(Data excerpts)
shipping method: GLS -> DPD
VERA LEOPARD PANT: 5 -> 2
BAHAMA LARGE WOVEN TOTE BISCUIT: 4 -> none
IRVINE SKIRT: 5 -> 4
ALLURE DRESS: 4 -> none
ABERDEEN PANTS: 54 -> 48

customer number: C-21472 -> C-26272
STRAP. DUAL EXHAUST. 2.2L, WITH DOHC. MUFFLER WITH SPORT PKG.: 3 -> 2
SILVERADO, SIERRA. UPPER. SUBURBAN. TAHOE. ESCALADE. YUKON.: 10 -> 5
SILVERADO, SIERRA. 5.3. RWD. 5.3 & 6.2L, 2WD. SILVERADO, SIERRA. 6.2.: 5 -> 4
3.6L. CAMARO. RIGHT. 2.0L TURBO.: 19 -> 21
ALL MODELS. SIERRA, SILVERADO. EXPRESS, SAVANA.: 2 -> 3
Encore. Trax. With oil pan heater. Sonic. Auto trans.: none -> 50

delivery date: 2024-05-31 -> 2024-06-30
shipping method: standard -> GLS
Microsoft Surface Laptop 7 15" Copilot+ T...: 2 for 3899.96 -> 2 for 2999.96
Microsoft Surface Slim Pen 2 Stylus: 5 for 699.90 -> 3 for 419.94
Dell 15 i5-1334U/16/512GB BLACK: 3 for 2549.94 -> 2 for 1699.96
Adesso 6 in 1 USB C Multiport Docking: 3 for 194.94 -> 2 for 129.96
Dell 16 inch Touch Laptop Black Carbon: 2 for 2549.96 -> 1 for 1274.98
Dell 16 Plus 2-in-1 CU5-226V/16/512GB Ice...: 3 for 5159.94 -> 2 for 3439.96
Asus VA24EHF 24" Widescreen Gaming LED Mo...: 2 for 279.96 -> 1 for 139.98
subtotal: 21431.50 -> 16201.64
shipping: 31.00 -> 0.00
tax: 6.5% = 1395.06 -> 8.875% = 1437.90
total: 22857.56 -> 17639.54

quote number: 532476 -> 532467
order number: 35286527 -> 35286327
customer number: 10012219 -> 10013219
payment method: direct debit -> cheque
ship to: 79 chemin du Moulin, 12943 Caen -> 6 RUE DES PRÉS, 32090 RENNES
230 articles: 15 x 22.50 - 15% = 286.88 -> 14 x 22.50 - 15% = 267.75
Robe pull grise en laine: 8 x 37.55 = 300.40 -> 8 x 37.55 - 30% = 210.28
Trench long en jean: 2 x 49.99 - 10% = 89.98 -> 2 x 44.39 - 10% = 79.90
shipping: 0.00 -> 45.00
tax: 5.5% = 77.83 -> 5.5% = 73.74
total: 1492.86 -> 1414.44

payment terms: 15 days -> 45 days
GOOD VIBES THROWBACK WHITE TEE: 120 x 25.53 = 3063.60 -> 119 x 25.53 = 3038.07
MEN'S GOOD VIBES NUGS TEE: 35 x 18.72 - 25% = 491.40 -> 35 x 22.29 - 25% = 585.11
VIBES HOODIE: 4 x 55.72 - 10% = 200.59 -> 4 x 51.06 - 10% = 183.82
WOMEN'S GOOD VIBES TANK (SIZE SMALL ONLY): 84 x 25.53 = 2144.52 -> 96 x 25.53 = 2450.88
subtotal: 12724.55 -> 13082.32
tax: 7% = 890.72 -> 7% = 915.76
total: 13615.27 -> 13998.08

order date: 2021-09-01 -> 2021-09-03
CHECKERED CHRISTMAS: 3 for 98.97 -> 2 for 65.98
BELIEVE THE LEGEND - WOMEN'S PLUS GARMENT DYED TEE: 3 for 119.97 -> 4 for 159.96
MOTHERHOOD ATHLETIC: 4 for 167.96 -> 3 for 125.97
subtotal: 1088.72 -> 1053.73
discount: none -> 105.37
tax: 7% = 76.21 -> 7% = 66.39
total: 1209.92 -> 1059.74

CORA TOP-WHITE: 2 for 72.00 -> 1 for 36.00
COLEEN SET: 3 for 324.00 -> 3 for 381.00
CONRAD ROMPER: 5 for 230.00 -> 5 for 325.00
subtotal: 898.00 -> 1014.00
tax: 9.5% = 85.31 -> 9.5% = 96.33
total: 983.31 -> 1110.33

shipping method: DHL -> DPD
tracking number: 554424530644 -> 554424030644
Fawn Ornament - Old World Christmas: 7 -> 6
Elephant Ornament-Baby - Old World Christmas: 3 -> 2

▸ WORK ORDER
Your reply must contain each entry, reproduced exactly.

▸ SOLUTION
shipping method: GLS -> DPD
VERA LEOPARD PANT: 5 -> 2
BAHAMA LARGE WOVEN TOTE BISCUIT: 4 -> none
IRVINE SKIRT: 5 -> 4
ALLURE DRESS: 4 -> none
ABERDEEN PANTS: 54 -> 48

customer number: C-21472 -> C-26272
STRAP. DUAL EXHAUST. 2.2L, WITH DOHC. MUFFLER WITH SPORT PKG.: 3 -> 2
SILVERADO, SIERRA. UPPER. SUBURBAN. TAHOE. ESCALADE. YUKON.: 10 -> 5
SILVERADO, SIERRA. 5.3. RWD. 5.3 & 6.2L, 2WD. SILVERADO, SIERRA. 6.2.: 5 -> 4
3.6L. CAMARO. RIGHT. 2.0L TURBO.: 19 -> 21
ALL MODELS. SIERRA, SILVERADO. EXPRESS, SAVANA.: 2 -> 3
Encore. Trax. With oil pan heater. Sonic. Auto trans.: none -> 50

delivery date: 2024-05-31 -> 2024-06-30
shipping method: standard -> GLS
Microsoft Surface Laptop 7 15" Copilot+ T...: 2 for 3899.96 -> 2 for 2999.96
Microsoft Surface Slim Pen 2 Stylus: 5 for 699.90 -> 3 for 419.94
Dell 15 i5-1334U/16/512GB BLACK: 3 for 2549.94 -> 2 for 1699.96
Adesso 6 in 1 USB C Multiport Docking: 3 for 194.94 -> 2 for 129.96
Dell 16 inch Touch Laptop Black Carbon: 2 for 2549.96 -> 1 for 1274.98
Dell 16 Plus 2-in-1 CU5-226V/16/512GB Ice...: 3 for 5159.94 -> 2 for 3439.96
Asus VA24EHF 24" Widescreen Gaming LED Mo...: 2 for 279.96 -> 1 for 139.98
subtotal: 21431.50 -> 16201.64
shipping: 31.00 -> 0.00
tax: 6.5% = 1395.06 -> 8.875% = 1437.90
total: 22857.56 -> 17639.54

quote number: 532476 -> 532467
order number: 35286527 -> 35286327
customer number: 10012219 -> 10013219
payment method: direct debit -> cheque
ship to: 79 chemin du Moulin, 12943 Caen -> 6 RUE DES PRÉS, 32090 RENNES
230 articles: 15 x 22.50 - 15% = 286.88 -> 14 x 22.50 - 15% = 267.75
Robe pull grise en laine: 8 x 37.55 = 300.40 -> 8 x 37.55 - 30% = 210.28
Trench long en jean: 2 x 49.99 - 10% = 89.98 -> 2 x 44.39 - 10% = 79.90
shipping: 0.00 -> 45.00
tax: 5.5% = 77.83 -> 5.5% = 73.74
total: 1492.86 -> 1414.44

payment terms: 15 days -> 45 days
GOOD VIBES THROWBACK WHITE TEE: 120 x 25.53 = 3063.60 -> 119 x 25.53 = 3038.07
MEN'S GOOD VIBES NUGS TEE: 35 x 18.72 - 25% = 491.40 -> 35 x 22.29 - 25% = 585.11
VIBES HOODIE: 4 x 55.72 - 10% = 200.59 -> 4 x 51.06 - 10% = 183.82
WOMEN'S GOOD VIBES TANK (SIZE SMALL ONLY): 84 x 25.53 = 2144.52 -> 96 x 25.53 = 2450.88
subtotal: 12724.55 -> 13082.32
tax: 7% = 890.72 -> 7% = 915.76
total: 13615.27 -> 13998.08

order date: 2021-09-01 -> 2021-09-03
CHECKERED CHRISTMAS: 3 for 98.97 -> 2 for 65.98
BELIEVE THE LEGEND - WOMEN'S PLUS GARMENT DYED TEE: 3 for 119.97 -> 4 for 159.96
MOTHERHOOD ATHLETIC: 4 for 167.96 -> 3 for 125.97
subtotal: 1088.72 -> 1053.73
discount: none -> 105.37
tax: 7% = 76.21 -> 7% = 66.39
total: 1209.92 -> 1059.74

CORA TOP-WHITE: 2 for 72.00 -> 1 for 36.00
COLEEN SET: 3 for 324.00 -> 3 for 381.00
CONRAD ROMPER: 5 for 230.00 -> 5 for 325.00
subtotal: 898.00 -> 1014.00
tax: 9.5% = 85.31 -> 9.5% = 96.33
total: 983.31 -> 1110.33

shipping method: DHL -> DPD
tracking number: 554424530644 -> 554424030644
Fawn Ornament - Old World Christmas: 7 -> 6
Elephant Ornament-Baby - Old World Christmas: 3 -> 2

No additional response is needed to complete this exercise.